Fenerbahçe SK, a major Turkish multi-sport club based in Istanbul, Turkey, have developed a strong following since their foundation in 1907. They are the second most popular football club in Turkey, with 35% of Turkey supporting them, and the most popular in Istanbul and Ankara. Fenerbahçe have a large fanbase throughout in Turkey, Northern Cyprus, Azerbaijan, South Korea and in the Turkish diaspora. There are also fans from other Muslim communities in the world, as well as minorities in Turkey such as Circassians and Kurds. The supporters are known for their passionate, fierce, and unwavering support. In their home at the Şükrü Saracoğlu Stadium, Fenerbahçe's average attendances have been among the highest in Turkey.

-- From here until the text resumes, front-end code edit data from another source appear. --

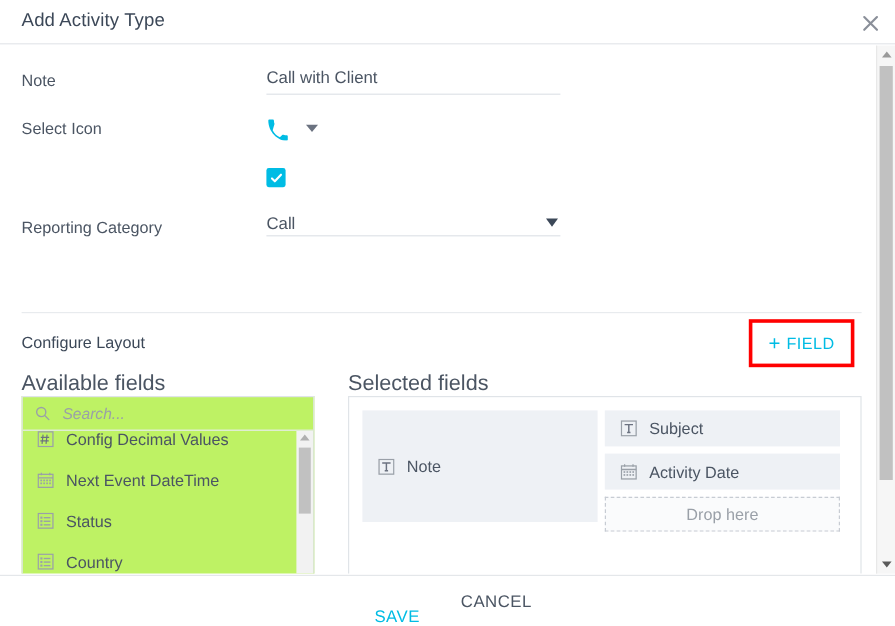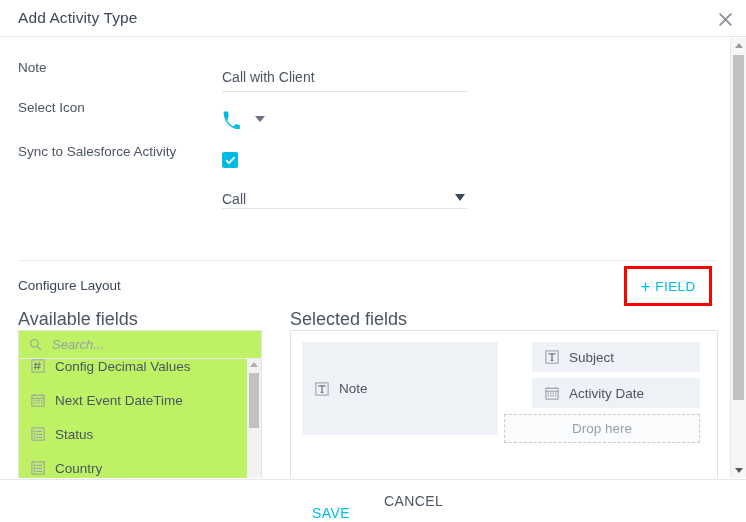--- a/index.html
+++ b/index.html
@@ -118,7 +118,7 @@
     font-size: 13.5px;
     color: #4b5563;
   }
-  .field-col { position: absolute; left: 204px; top: 12px; width: 245px; }
+  .field-col { position: absolute; left: 204px; top: 0; width: 245px; }
 
   .text-input {
     width: 245px;

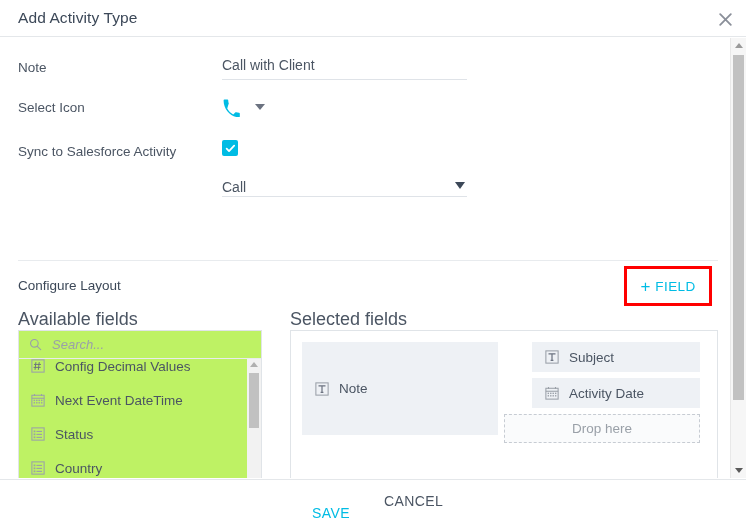--- a/index.html
+++ b/index.html
@@ -455,7 +455,6 @@
     </div>
 
     <div class="form-row" style="top:102px;">
-      <div class="form-label">Sync to Salesforce Activity</div>
       <div class="field-col">
         <div class="checkbox">
           <svg width="11" height="11" viewBox="0 0 12 12" aria-hidden="true">

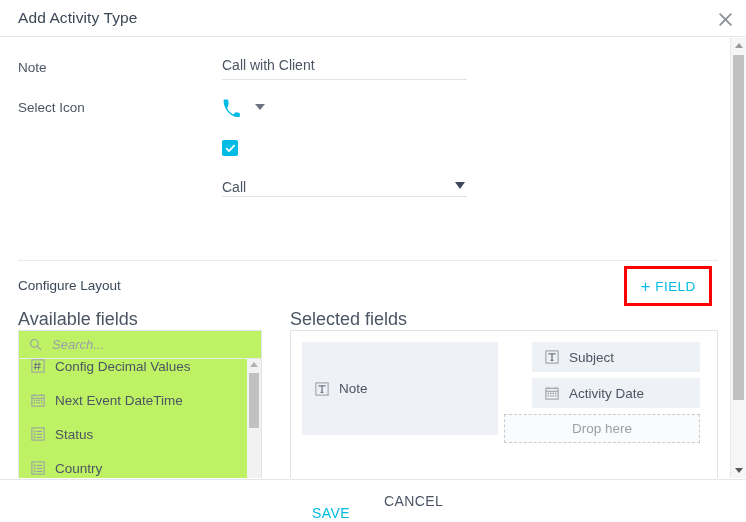--- a/index.html
+++ b/index.html
@@ -465,6 +465,7 @@
     </div>
 
     <div class="form-row" style="top:140px;">
+      <div class="form-label">Reporting Category</div>
       <div class="field-col">
         <div class="select-wrap">
           <span class="select-value">Call</span>

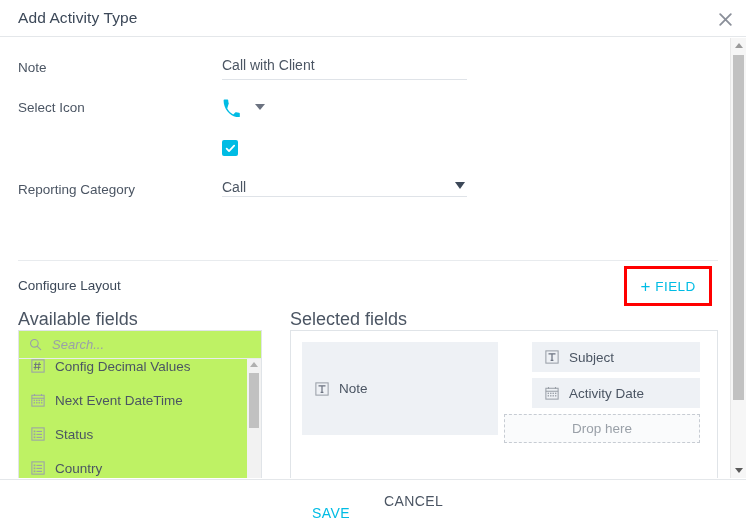--- a/index.html
+++ b/index.html
@@ -364,7 +364,6 @@
   }
   .placed-field.single {
     height: 30px;
-    margin-left: 28px;
   }
   .placed-field-label {
     font-size: 13.5px;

Many fanzines, blogs, podcasts, forums and fan websites have been dedicated to the club and the fans have long-standing rivalries with several other clubs; the most notable of these is with neighbours Galatasaray with whom they regularly contest the Intercontinental derby, and Beşiktaş, with whom they regularly contest the Beşiktaş-Fenerbahçe derby with.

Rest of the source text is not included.